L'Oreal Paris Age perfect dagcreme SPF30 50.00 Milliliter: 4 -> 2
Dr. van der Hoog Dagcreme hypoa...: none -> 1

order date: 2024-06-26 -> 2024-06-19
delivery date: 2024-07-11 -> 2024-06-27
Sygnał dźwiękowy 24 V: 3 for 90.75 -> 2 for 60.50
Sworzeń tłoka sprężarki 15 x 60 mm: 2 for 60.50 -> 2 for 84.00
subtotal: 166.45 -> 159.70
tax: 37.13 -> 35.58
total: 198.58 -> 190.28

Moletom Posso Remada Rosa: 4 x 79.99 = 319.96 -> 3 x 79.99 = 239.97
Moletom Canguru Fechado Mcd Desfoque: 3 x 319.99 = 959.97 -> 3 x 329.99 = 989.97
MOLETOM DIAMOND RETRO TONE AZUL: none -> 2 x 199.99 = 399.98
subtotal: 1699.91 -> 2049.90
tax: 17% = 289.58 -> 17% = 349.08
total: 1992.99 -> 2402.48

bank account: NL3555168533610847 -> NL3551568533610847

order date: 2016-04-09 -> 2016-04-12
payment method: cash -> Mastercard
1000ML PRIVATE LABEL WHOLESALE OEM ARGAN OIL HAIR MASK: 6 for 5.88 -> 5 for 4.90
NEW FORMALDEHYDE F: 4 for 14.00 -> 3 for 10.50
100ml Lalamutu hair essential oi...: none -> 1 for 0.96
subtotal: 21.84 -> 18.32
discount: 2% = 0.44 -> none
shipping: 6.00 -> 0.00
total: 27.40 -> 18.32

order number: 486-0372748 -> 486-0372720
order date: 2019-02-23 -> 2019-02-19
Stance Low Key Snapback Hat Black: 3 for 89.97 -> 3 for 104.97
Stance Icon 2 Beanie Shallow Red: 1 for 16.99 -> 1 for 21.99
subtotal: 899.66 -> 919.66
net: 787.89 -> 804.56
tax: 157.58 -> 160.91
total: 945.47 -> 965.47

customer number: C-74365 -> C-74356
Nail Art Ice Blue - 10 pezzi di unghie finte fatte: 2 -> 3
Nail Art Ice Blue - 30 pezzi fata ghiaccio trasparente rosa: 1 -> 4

**WHAT IS REQUIRED**
Each entry must appear in the reply exactly as written.

**ANSWER SPACE**
L'Oreal Paris Age perfect dagcreme SPF30 50.00 Milliliter: 4 -> 2
Dr. van der Hoog Dagcreme hypoa...: none -> 1

order date: 2024-06-26 -> 2024-06-19
delivery date: 2024-07-11 -> 2024-06-27
Sygnał dźwiękowy 24 V: 3 for 90.75 -> 2 for 60.50
Sworzeń tłoka sprężarki 15 x 60 mm: 2 for 60.50 -> 2 for 84.00
subtotal: 166.45 -> 159.70
tax: 37.13 -> 35.58
total: 198.58 -> 190.28

Moletom Posso Remada Rosa: 4 x 79.99 = 319.96 -> 3 x 79.99 = 239.97
Moletom Canguru Fechado Mcd Desfoque: 3 x 319.99 = 959.97 -> 3 x 329.99 = 989.97
MOLETOM DIAMOND RETRO TONE AZUL: none -> 2 x 199.99 = 399.98
subtotal: 1699.91 -> 2049.90
tax: 17% = 289.58 -> 17% = 349.08
total: 1992.99 -> 2402.48

bank account: NL3555168533610847 -> NL3551568533610847

order date: 2016-04-09 -> 2016-04-12
payment method: cash -> Mastercard
1000ML PRIVATE LABEL WHOLESALE OEM ARGAN OIL HAIR MASK: 6 for 5.88 -> 5 for 4.90
NEW FORMALDEHYDE F: 4 for 14.00 -> 3 for 10.50
100ml Lalamutu hair essential oi...: none -> 1 for 0.96
subtotal: 21.84 -> 18.32
discount: 2% = 0.44 -> none
shipping: 6.00 -> 0.00
total: 27.40 -> 18.32

order number: 486-0372748 -> 486-0372720
order date: 2019-02-23 -> 2019-02-19
Stance Low Key Snapback Hat Black: 3 for 89.97 -> 3 for 104.97
Stance Icon 2 Beanie Shallow Red: 1 for 16.99 -> 1 for 21.99
subtotal: 899.66 -> 919.66
net: 787.89 -> 804.56
tax: 157.58 -> 160.91
total: 945.47 -> 965.47

customer number: C-74365 -> C-74356
Nail Art Ice Blue - 10 pezzi di unghie finte fatte: 2 -> 3
Nail Art Ice Blue - 30 pezzi fata ghiaccio trasparente rosa: 1 -> 4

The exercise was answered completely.